Но я хочу еще добавить, что от тебя ужасно давно не было никаких известий. Наверное, будет лучше, если ты пока что будешь писать мне на адрес тети Элеоноры. Она сразу же мне передаст, а в другие руки письмо твое не попадет. Понимаешь?
Тысячу раз целую моего маленького, твоя мама».
Я все отлично понимал – и если отец не может плакать, то я могу. Я и заплакал…
…и, наконец, заснул. И тут же нас подняли по тревоге! Мы – весь полк – рванули на стрельбище и провели учения – без боеприпасов, но с прочей выкладкой, включая вставляемые в ухо рации. Стоило нам рассыпаться цепью и залечь, раздалась команда: «Замри!»
Так нас продержали не меньше часа. Мы сдерживали даже дыхание. И даже шепот показался бы криком! Кто-то подобрался ко мне сзади и пробежал прямо по мне – койот, наверное. Все мы жутко замерзли, но мне было уже наплевать – я знал, что все это в последний раз.
На следующее утро я даже не слышал побудки. Впервые за эти недели меня вышвырнули из койки, и я с неохотой потащился на построение. До завтрака все равно бесполезно начинать это дело с увольнением, ведь вначале нужно доложиться Зиму. Но он и на завтрак не явился. Я попросил у Бронски разрешения обратиться к командиру роты, он сказал: «Конечно, давай» и даже ни о чем не спрашивал.

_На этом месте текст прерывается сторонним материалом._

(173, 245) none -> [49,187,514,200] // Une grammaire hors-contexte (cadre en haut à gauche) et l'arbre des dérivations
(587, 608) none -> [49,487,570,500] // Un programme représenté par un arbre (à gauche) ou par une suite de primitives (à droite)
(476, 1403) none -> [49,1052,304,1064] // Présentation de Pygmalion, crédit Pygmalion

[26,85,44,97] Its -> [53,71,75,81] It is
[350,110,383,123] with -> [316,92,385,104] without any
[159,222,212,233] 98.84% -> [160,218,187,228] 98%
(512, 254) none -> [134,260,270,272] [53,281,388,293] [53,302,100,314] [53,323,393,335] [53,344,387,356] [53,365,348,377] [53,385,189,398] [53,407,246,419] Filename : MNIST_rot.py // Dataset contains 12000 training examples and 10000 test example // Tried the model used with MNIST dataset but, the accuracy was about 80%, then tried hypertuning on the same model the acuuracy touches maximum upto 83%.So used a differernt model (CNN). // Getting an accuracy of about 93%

Но обратиться к тому, кого нет, невозможно. После завтрака нас погнали в ежедневный марш-бросок, а Зима я так и не увидел. В расположение части мы должны были вернуться вечером, так что обед нам привезли вертолетом. Неожиданная роскошь, ведь невыдача перед маршем полевых рационов означала тренировку в голодании – то есть хоть с голоду помирай, если не спроворишь сам себе чего-нибудь, – а я на этот раз протормозил.

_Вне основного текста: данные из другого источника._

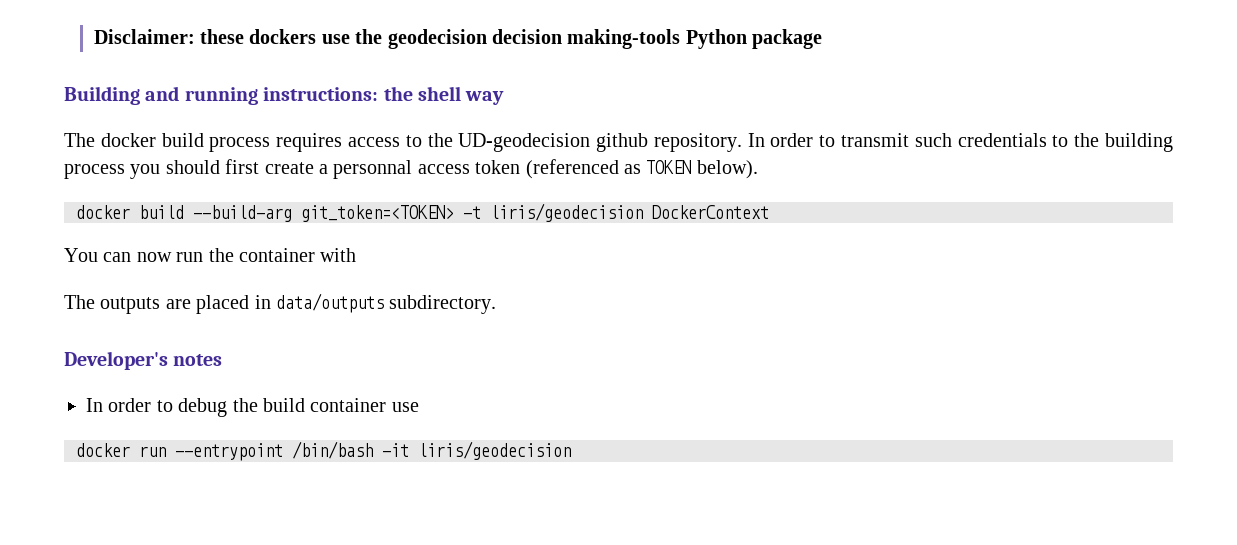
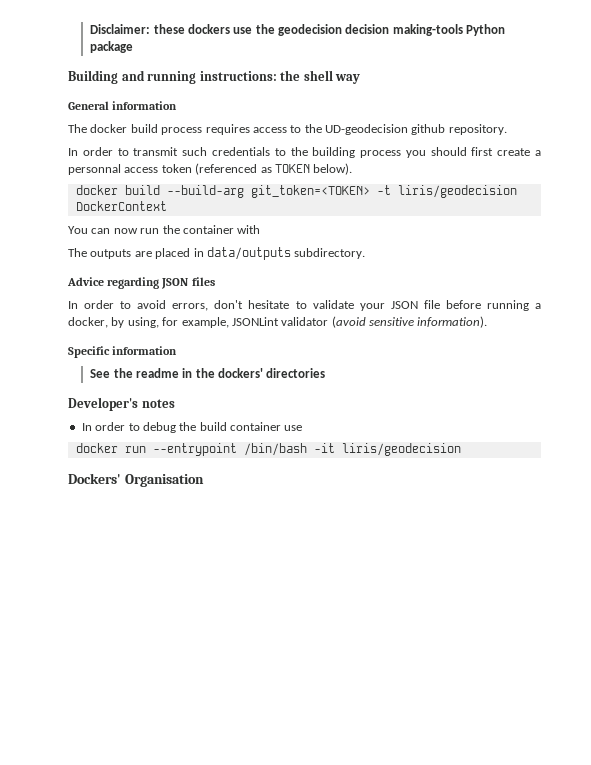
(505, 98) none -> [68,101,178,110] // General information
(742, 142) none -> (507, 129) //
(497, 304) none -> [67,277,215,289] [68,300,541,311] [68,316,488,328] [68,346,178,358] [90,368,326,378] // Advice regarding JSON files // In order to avoid errors, don't hesitate to validate your JSON file before running a docker, by using, for example, JSONLint validator (avoid sensitive information). // Specific information // See the readme in the dockers' directories
(571, 450) none -> [68,473,204,487] // Dockers' Organisation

Вместе с рационами прибыл сержант Зим и привез почту – что неожиданной роскошью не было. По крайней мере для Мобильной Пехоты – тут тебя могут обделить едой, водой, сном и чем хочешь еще, и даже без всякого предупреждения, но личные письма доставят при первой возможности – если обстоятельства позволяют. Это уже – твое, тебе доставят их первым же транспортом, и можешь читать в любую подвернувшуюся минутку, хоть и на маневрах. Впрочем, ко мне это имело мало отношения. За исключением пары писем от Карла да еще маминого, мне, кроме всяких реклам, ничего не приходило.